- [TASK DESCRIPTION]: Nothing but the exact text of the entries should appear in your answer; pictures stay out.

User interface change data
◇ ◇ ◇

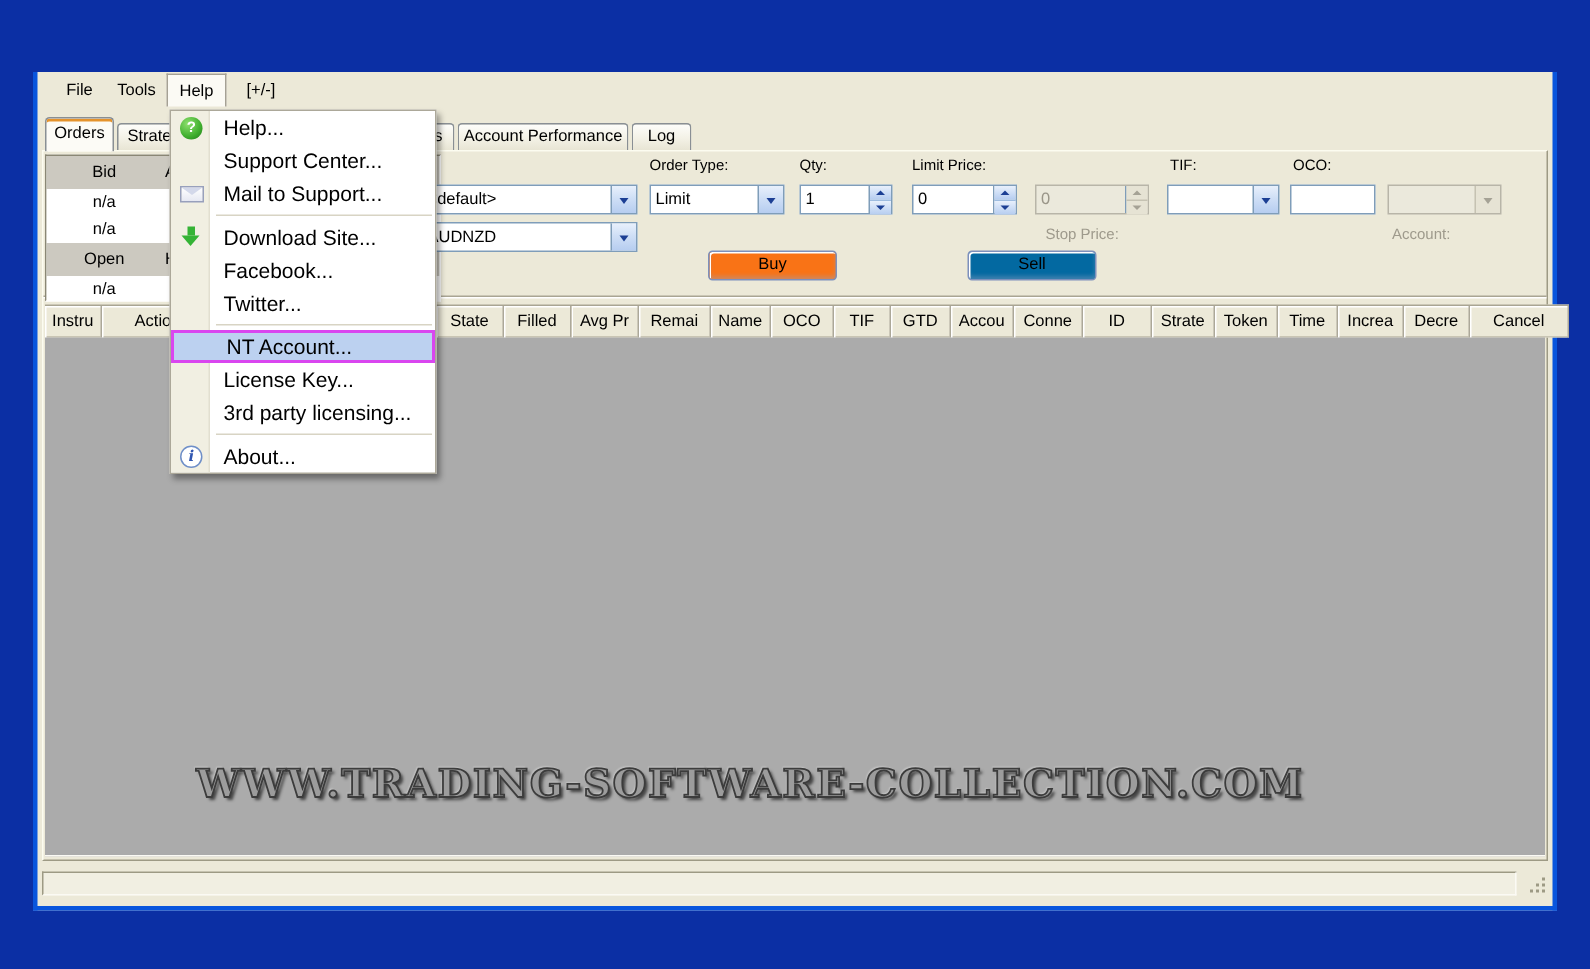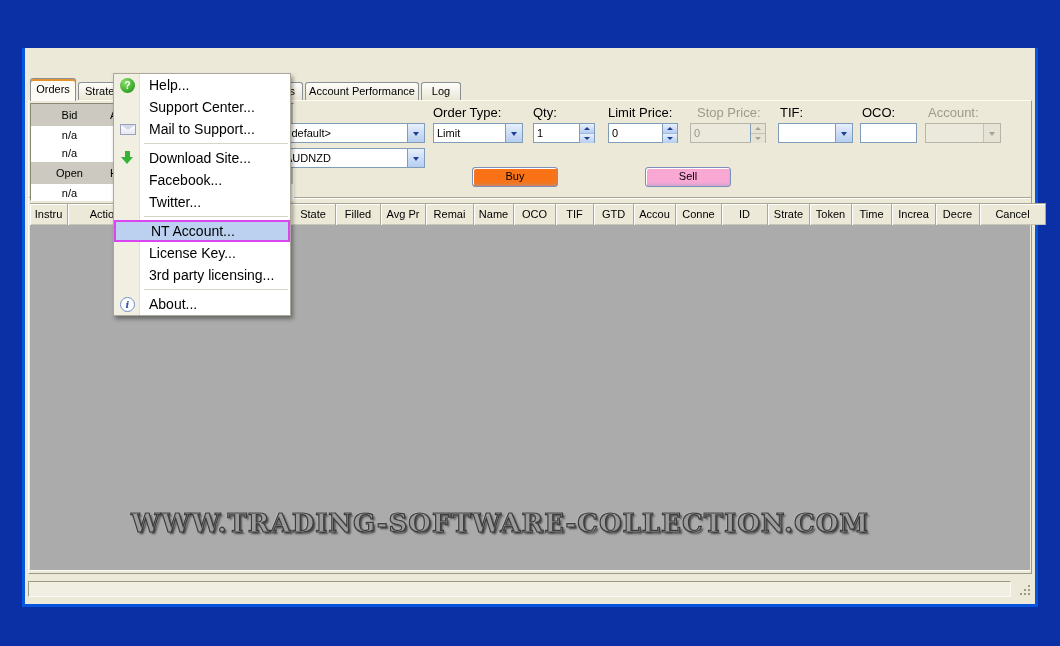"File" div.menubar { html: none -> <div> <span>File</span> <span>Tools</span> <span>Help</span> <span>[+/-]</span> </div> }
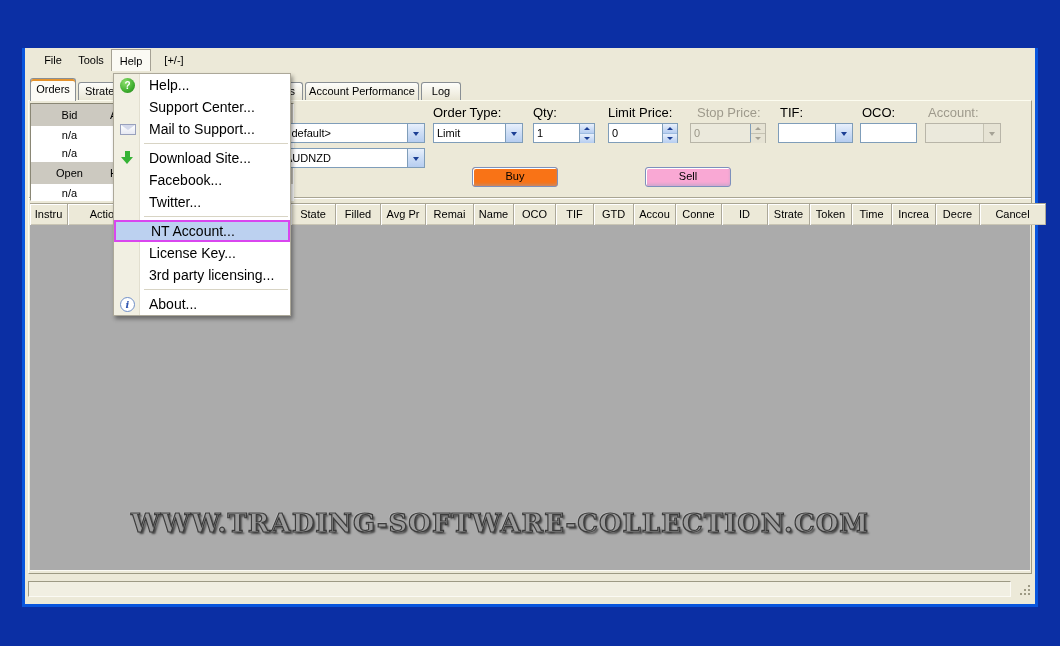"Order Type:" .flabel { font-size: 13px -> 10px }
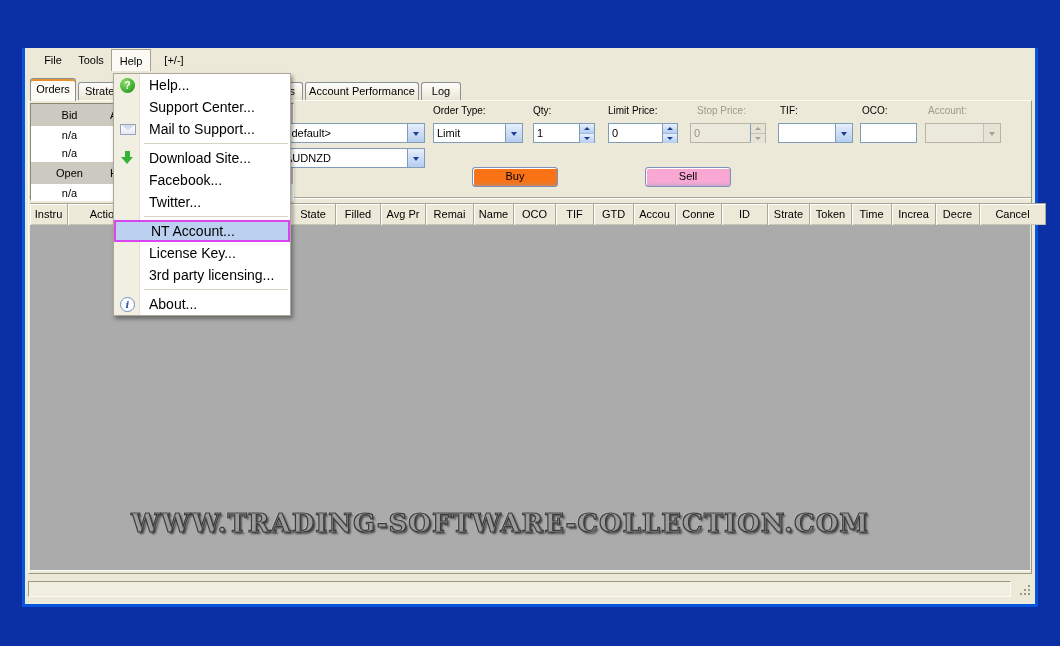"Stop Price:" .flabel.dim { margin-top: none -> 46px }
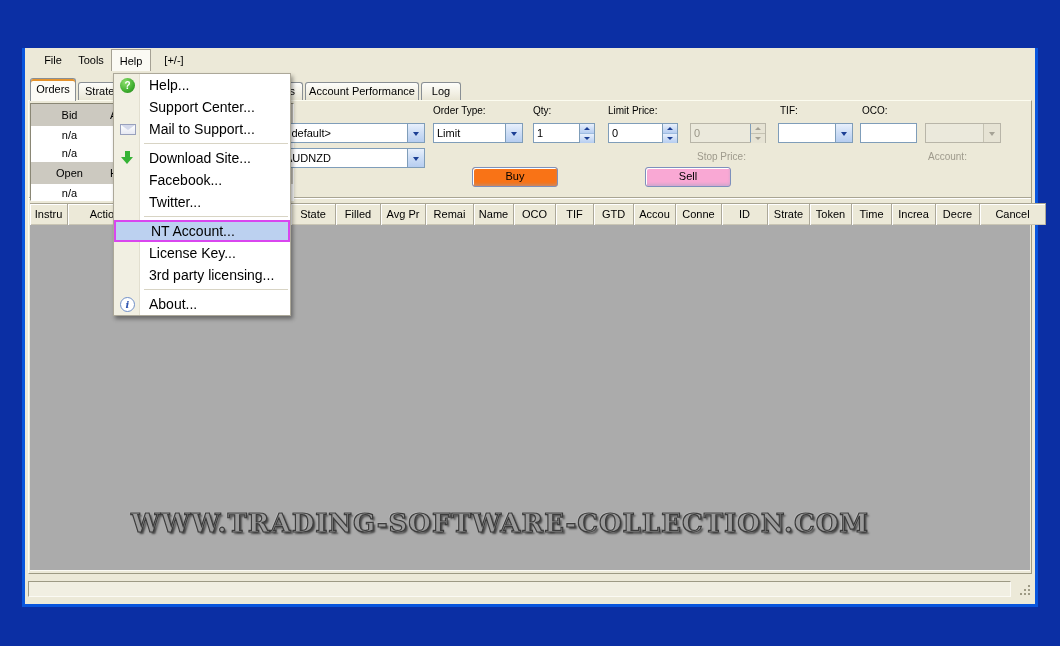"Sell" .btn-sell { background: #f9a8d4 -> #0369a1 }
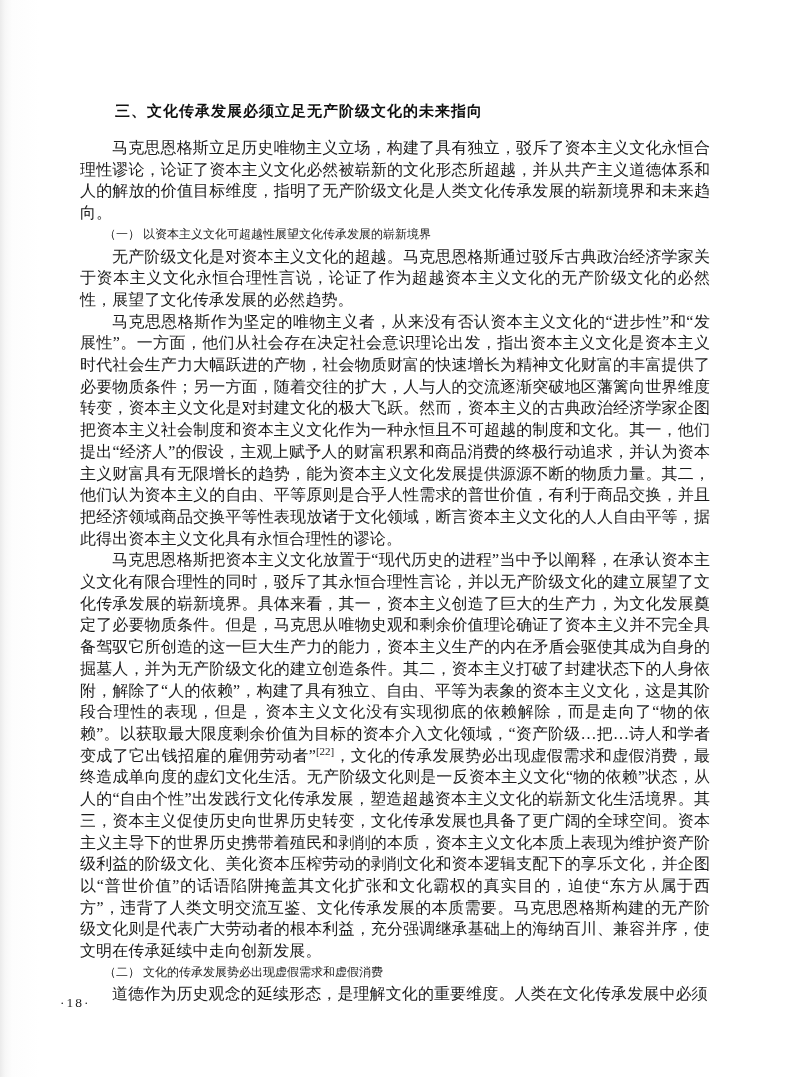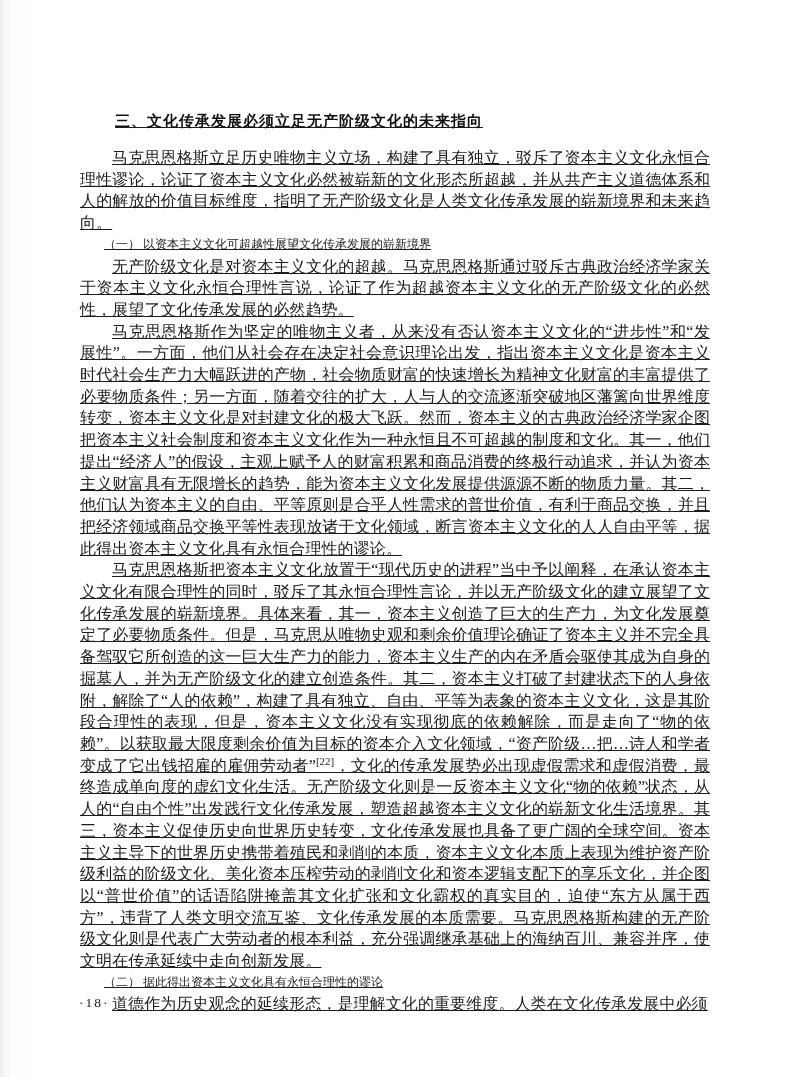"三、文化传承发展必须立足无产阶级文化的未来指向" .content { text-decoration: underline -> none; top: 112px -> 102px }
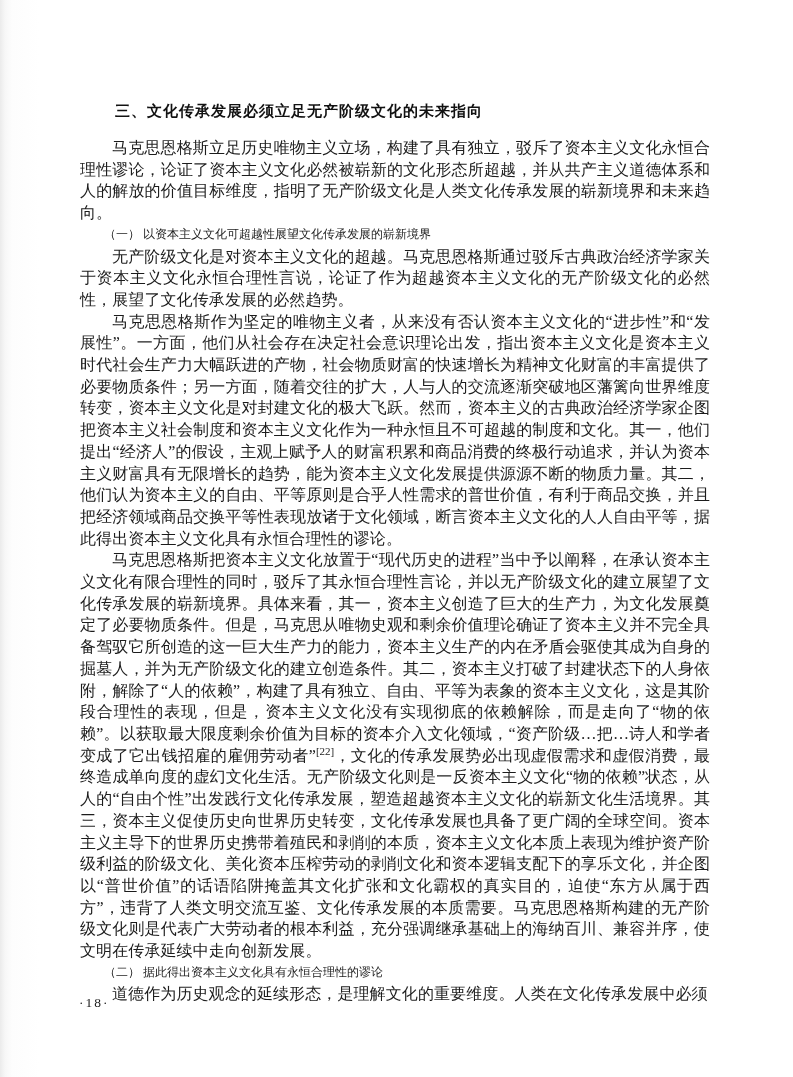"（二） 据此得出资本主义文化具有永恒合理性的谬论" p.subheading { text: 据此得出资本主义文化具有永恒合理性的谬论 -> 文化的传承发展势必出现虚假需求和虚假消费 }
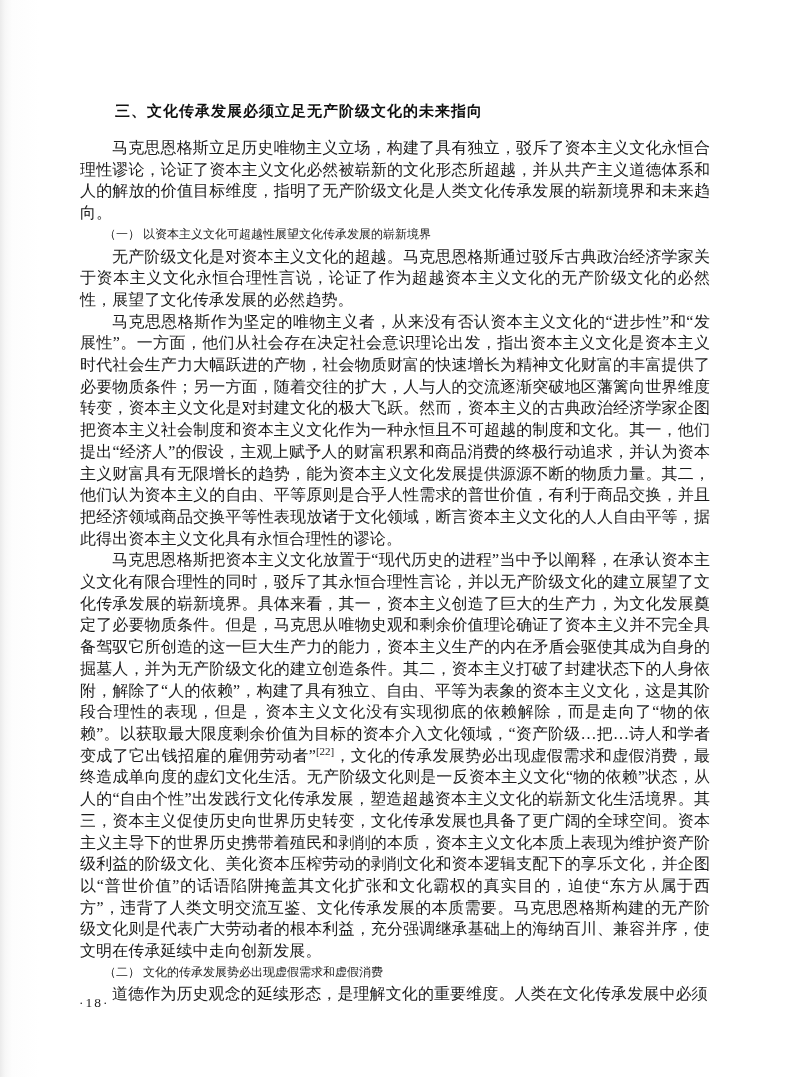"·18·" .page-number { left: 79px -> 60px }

◇ ◇ ◇

- [SOLVED PROBLEM]:
"File" div.menubar { html: none -> <div> <span>File</span> <span>Tools</span> <span>Help</span> <span>[+/-]</span> </div> }
"Order Type:" .flabel { font-size: 13px -> 10px }
"Stop Price:" .flabel.dim { margin-top: none -> 46px }
"Sell" .btn-sell { background: #f9a8d4 -> #0369a1 }
"三、文化传承发展必须立足无产阶级文化的未来指向" .content { text-decoration: underline -> none; top: 112px -> 102px }
"（二） 据此得出资本主义文化具有永恒合理性的谬论" p.subheading { text: 据此得出资本主义文化具有永恒合理性的谬论 -> 文化的传承发展势必出现虚假需求和虚假消费 }
"·18·" .page-number { left: 79px -> 60px }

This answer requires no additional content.